The "reduction" of the 5' hydroxyl group is carried out as above, wherein the hydrolysis step is omitted.

5 '-O-TBDMS-3' -O-Bz-Ur (2kg,1eq) is used as a raw material, THF (9kg) is used as a reaction solvent, and tetrabutylammonium fluoride (1.3kg, 1.2eq) is used as a reagent, and the reaction is carried out for 16 hours at the temperature of 30 ℃.

After the completion of the reaction, UPLC monitors that the reaction solution can be directly added with deionized water (10V) sample loading solution without concentration, and the nucleoside content of the sample loading solution is determined by a UV method.

A column was packed with a cation exchange resin column (U.S. Dow resin UP6150) having a mass 5 times that of the nucleoside to prepare a column. And then, deionized water is used as eluent for column chromatography purification, and qualified bottom pouring liquid is directly concentrated to 1kg of product, the purity is 99.9 percent, and the weight yield is 50 percent. The product purity data are shown in FIG. 2.

Example 3

The "reduction" of the 5' hydroxyl group is carried out as above, wherein the hydrolysis step is omitted.

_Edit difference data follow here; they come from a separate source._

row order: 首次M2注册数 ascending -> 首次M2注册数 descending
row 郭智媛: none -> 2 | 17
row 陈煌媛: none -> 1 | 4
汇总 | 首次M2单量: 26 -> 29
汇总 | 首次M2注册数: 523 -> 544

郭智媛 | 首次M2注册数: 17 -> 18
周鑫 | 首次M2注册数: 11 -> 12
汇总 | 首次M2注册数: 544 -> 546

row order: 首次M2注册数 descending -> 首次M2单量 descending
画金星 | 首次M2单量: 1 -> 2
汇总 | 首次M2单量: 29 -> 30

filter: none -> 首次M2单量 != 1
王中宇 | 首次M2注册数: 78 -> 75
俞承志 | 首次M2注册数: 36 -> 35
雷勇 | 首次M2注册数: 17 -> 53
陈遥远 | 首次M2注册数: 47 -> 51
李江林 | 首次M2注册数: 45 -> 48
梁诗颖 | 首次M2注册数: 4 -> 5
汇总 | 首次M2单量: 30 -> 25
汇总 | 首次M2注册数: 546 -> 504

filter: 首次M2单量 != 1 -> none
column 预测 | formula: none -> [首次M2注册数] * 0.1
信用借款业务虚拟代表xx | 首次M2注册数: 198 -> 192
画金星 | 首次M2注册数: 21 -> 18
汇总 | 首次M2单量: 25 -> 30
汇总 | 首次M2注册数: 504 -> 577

5 '-O-TBDMS-3' -O-Bz-Cr (2kg,1eq) is used as a raw material, THF (9kg) is used as a reaction solvent, and tetrabutylammonium fluoride (1.2kg, 1.2eq) is used as a reagent, and the reaction is carried out for 16 hours at the temperature of 30 ℃.

After the completion of the reaction, UPLC monitors that the reaction solution can be directly added with deionized water (10V) sample loading solution without concentration, and the nucleoside content of the sample loading solution is determined by a UV method.

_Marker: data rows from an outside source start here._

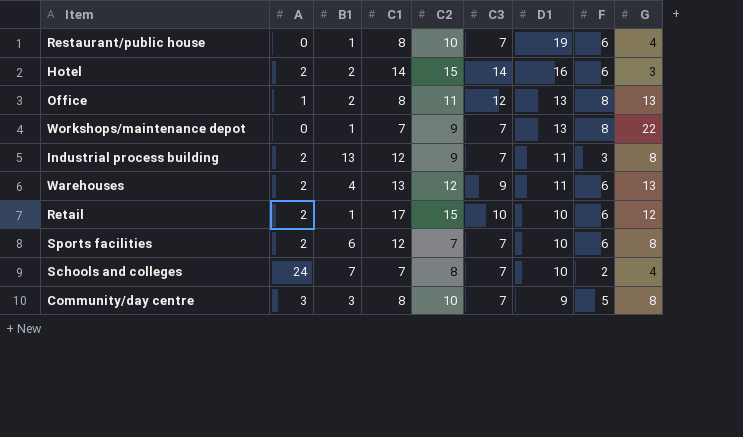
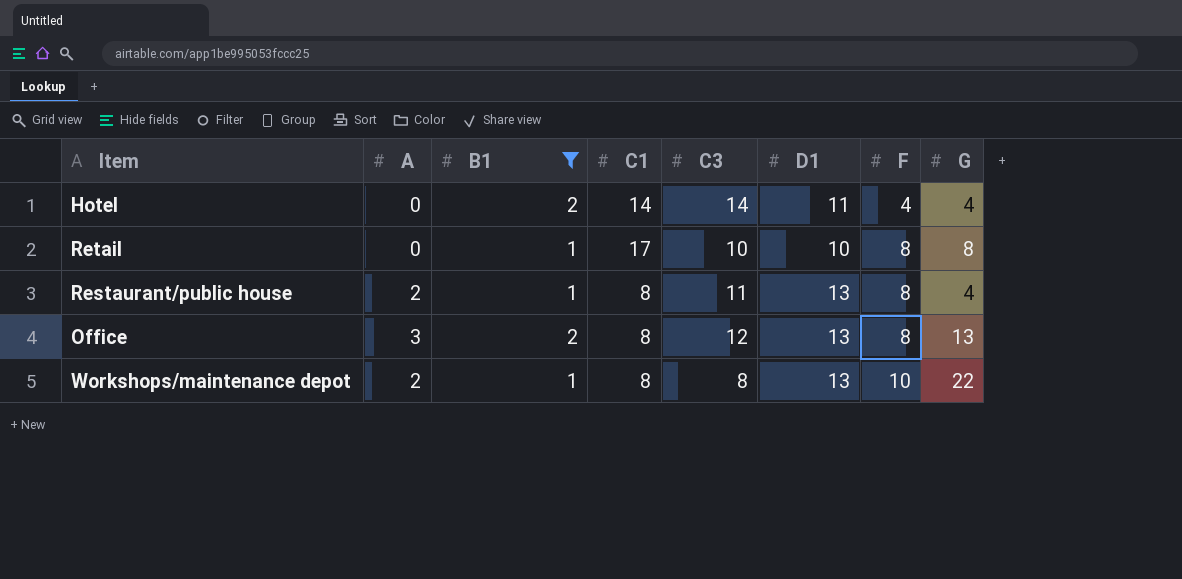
filter: none -> B1 <= 2
row order: D1 descending -> F ascending
column C2 | position: 5 -> none
Hotel | A: 2 -> 0
Hotel | D1: 16 -> 11
Hotel | F: 6 -> 4
Hotel | G: 3 -> 4
Retail | A: 2 -> 0
Retail | F: 6 -> 8
Retail | G: 12 -> 8
Restaurant/public house | A: 0 -> 2
Restaurant/public house | C3: 7 -> 11
Restaurant/public house | D1: 19 -> 13
Restaurant/public house | F: 6 -> 8
Office | A: 1 -> 3
Workshops/maintenance depot | A: 0 -> 2
Workshops/maintenance depot | C1: 7 -> 8
Workshops/maintenance depot | C3: 7 -> 8
Workshops/maintenance depot | F: 8 -> 10

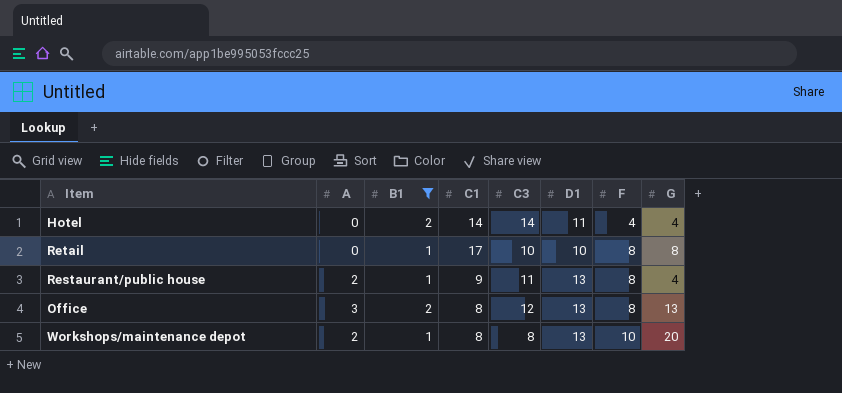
Restaurant/public house | C1: 8 -> 9
Workshops/maintenance depot | G: 22 -> 20

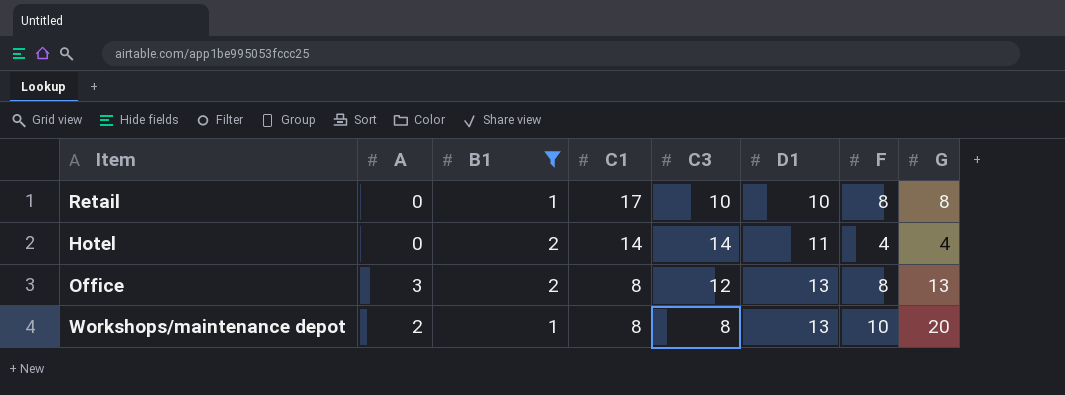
row order: F ascending -> C1 descending
row Restaurant/public house: 2 | 1 | 9 | 11 | 13 | 8 | 4 -> none

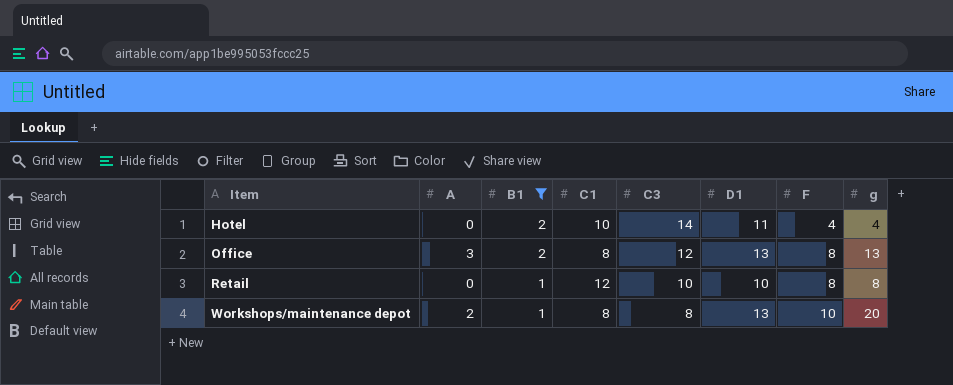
row order: C1 descending -> Item ascending
column name: G -> g
Hotel | C1: 14 -> 10
Retail | C1: 17 -> 12

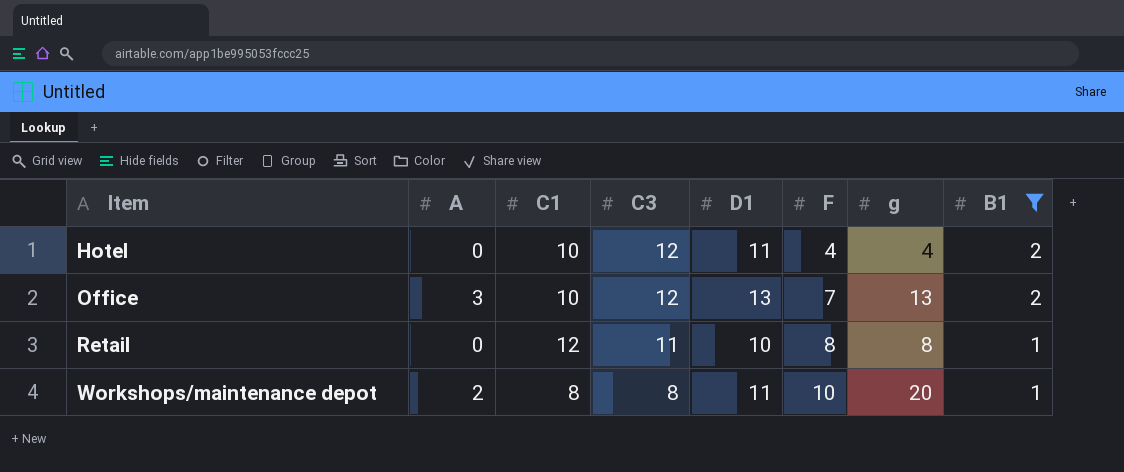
column B1 | position: 3 -> 8
Hotel | C3: 14 -> 12
Office | C1: 8 -> 10
Office | F: 8 -> 7
Retail | C3: 10 -> 11
Workshops/maintenance depot | D1: 13 -> 11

A column was packed with a cation exchange resin column (U.S. Dow resin UP6150) having a mass 5 times that of the nucleoside to prepare a column. And then, deionized water is used as eluent for column chromatography purification, and qualified bottom pouring liquid is directly concentrated to 0.9kg, the purity is 99.5 percent, and the weight yield is 45 percent. The product purity data are shown in FIGS. 3-1 and 3-2.

The above description is only a preferred embodiment of the present application and is not intended to limit the present application, and various modifications and changes may be made by those skilled in the art. Any modification, equivalent replacement, improvement and the like made within the spirit and principle of the present application shall be included in the protection scope of the present application.